Things would be quite simple if the film were straightforwardly bad. If it played into the worst cliches of the biopic genre, formulaic to its core, filled with melodramatic fight scenes or triumphs, then the story of its failure would be simple. It would be the sign of doom for A24, a betrayal of its ethos designed for The Rock to get that Oscar nomination. Yet, there aren’t really any glaring issues with this film. The performances are all amazing, especially The Rock as Mark Kerr and Emily Blunt as his fiancée Dawn Staples (who breathes so much life into an otherwise underdeveloped character). The soundtrack composed by Nina Sinephro is absolutely fantastic, a perfect companion to the film’s fight scenes. Crucially, the film does not compromise Benny Safdie’s vision. The co-director of stressful masterpieces such as Good Time and Uncut Gems, he now has full reign as director, writer, co-producer and editor of the film. Though way less heart-attack-inducing than his other films, The Smashing Machine has everything that has come to mark him as a filmmaker, from his handheld documentary-style cinematography to his focus on characters who struggle with personal and addiction issues.
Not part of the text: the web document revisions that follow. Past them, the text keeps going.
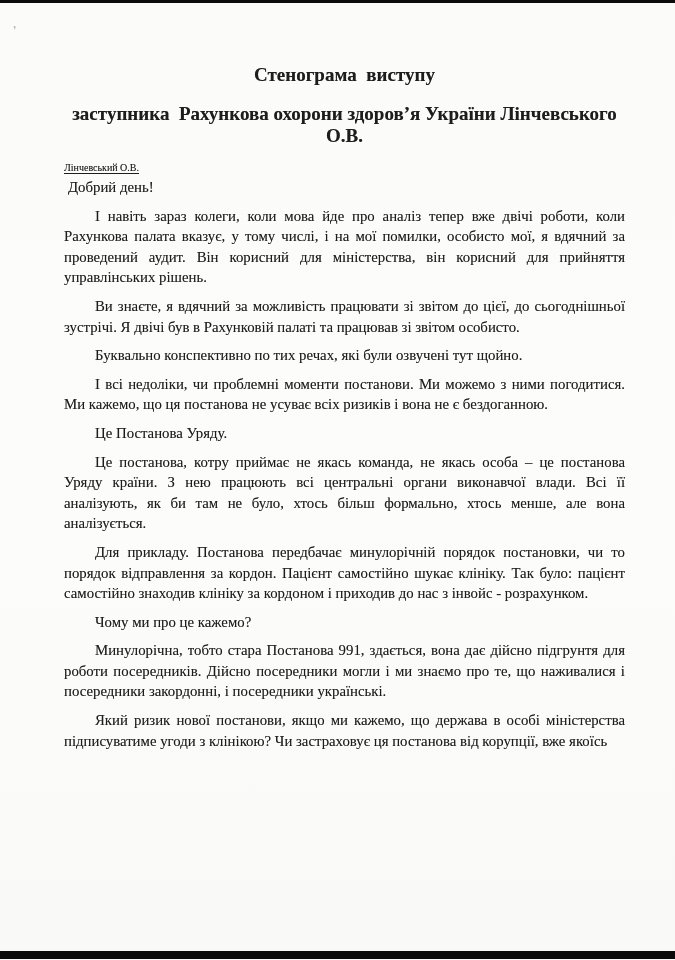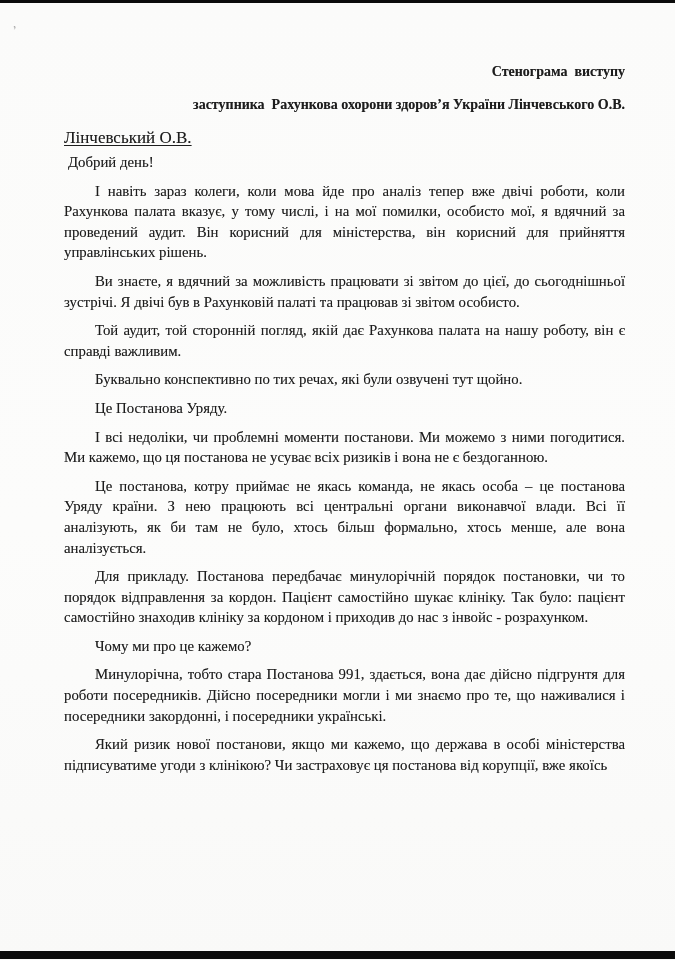"Стенограма виступу" .title, .subtitle { font-size: 14px -> 19px; text-align: right -> center }
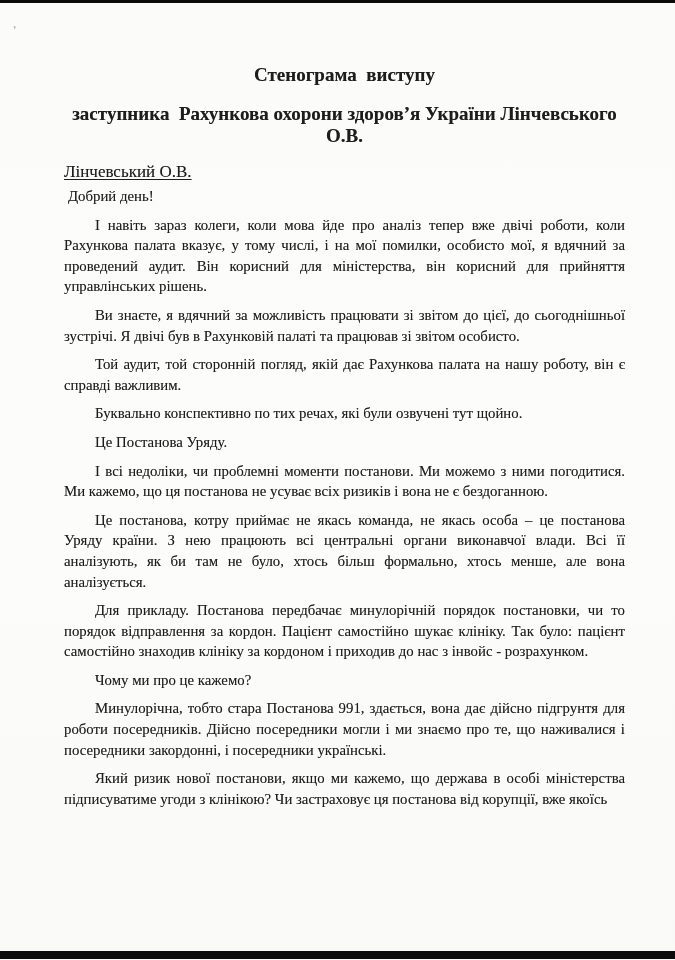"Лінчевський О.В." .speaker { font-size: 17px -> 10px }
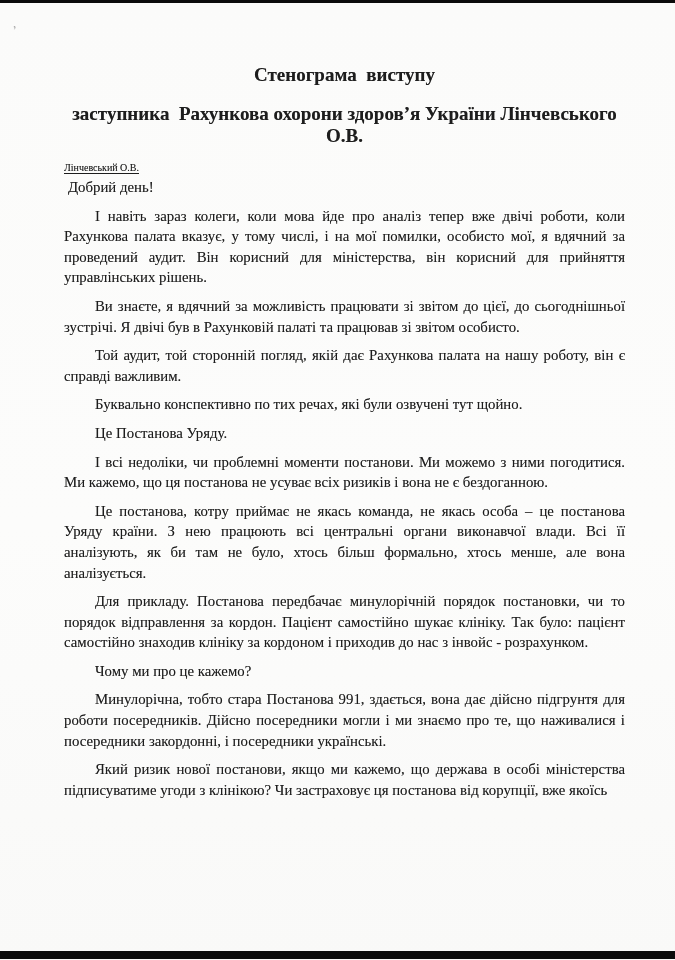"Той аудит, той сторонній погляд," p.para { html: <p>Той аудит, той сторонній погляд, якій дає Рахункова палата на нашу роботу, він є справді важливим.</p> -> none }
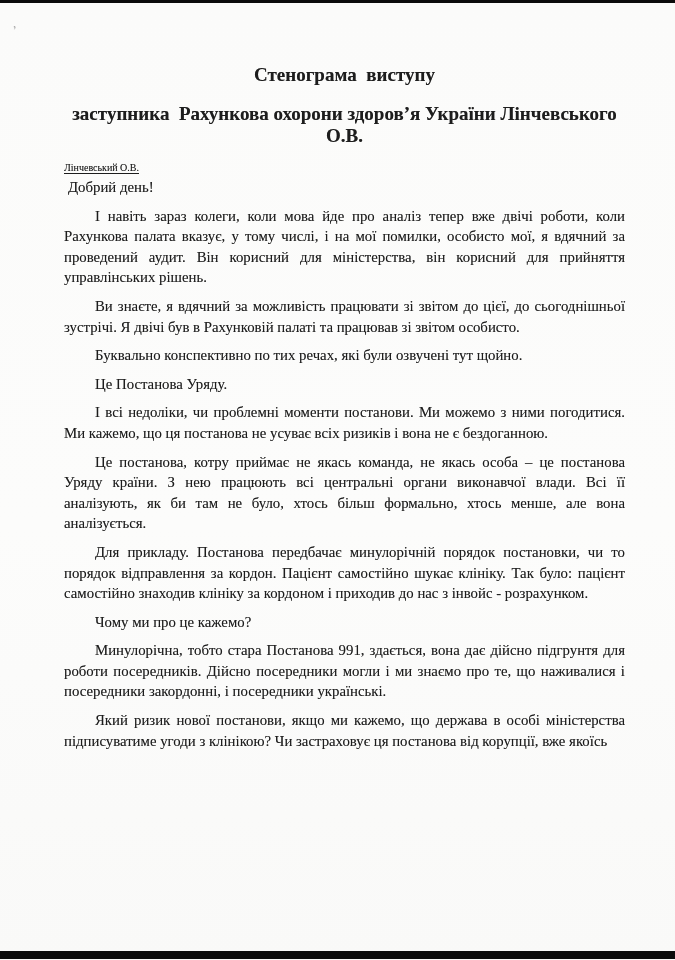"Це Постанова Уряду." p.para { order: before "І всі недоліки, чи проблемні" -> after "І всі недоліки, чи проблемні" }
There is just something about this movie that didn’t resonate with viewers, that failed to really excite or bring people to the movie theatre. 

The most widespread reaction to The Smashing Machine is one of vague dissatisfaction. Richard Brody most succinctly voices this reaction in his New Yorker review of the film: “Safdie takes a story of passion and fury, of rage and torment, and reduces it to the arm’s-length mode of the interesting.” I’d wager that this reaction stems from one element of the story's structure: its refusal to give grand payoffs to narrative threads. I noticed this particularly in the film’s treatment of Mark Kerr’s friendship with Mark Coleman. The movie spends so much of its runtime building their friendship, so when we see these two slated to compete at the Pride Grand Prix tournament, we expect some kind of massive rupture. As in movies like The Social Network and Captain America: Civil War, the friends-to-enemies trope is a reliable source of drama within a narrative. Yet these friends never rupture. Kerr gets knocked out early in the tournament, they remain good friends and Coleman wins the tournament. There is no huge fight scene, no screaming matches, no shoving, no indication that they don’t love each other. Just an ending scene where Kerr smiles and laughs at the shower while Coleman sits alone with his championship belt and trophy. The Smashing Machine refused the time-honored payoff for something quieter: a conclusion truer to the film’s ambition and themes.

I may be wrong, but I suspect time will be kinder to this film. It was not meant to be a big blockbuster; it’s too muted and calm to grab anyone’s attention. For a film about a fighter starring The Rock, there is little action in this film. Yet, I also think it’s what makes the film worth at least a single view, and what may attract people to it someday.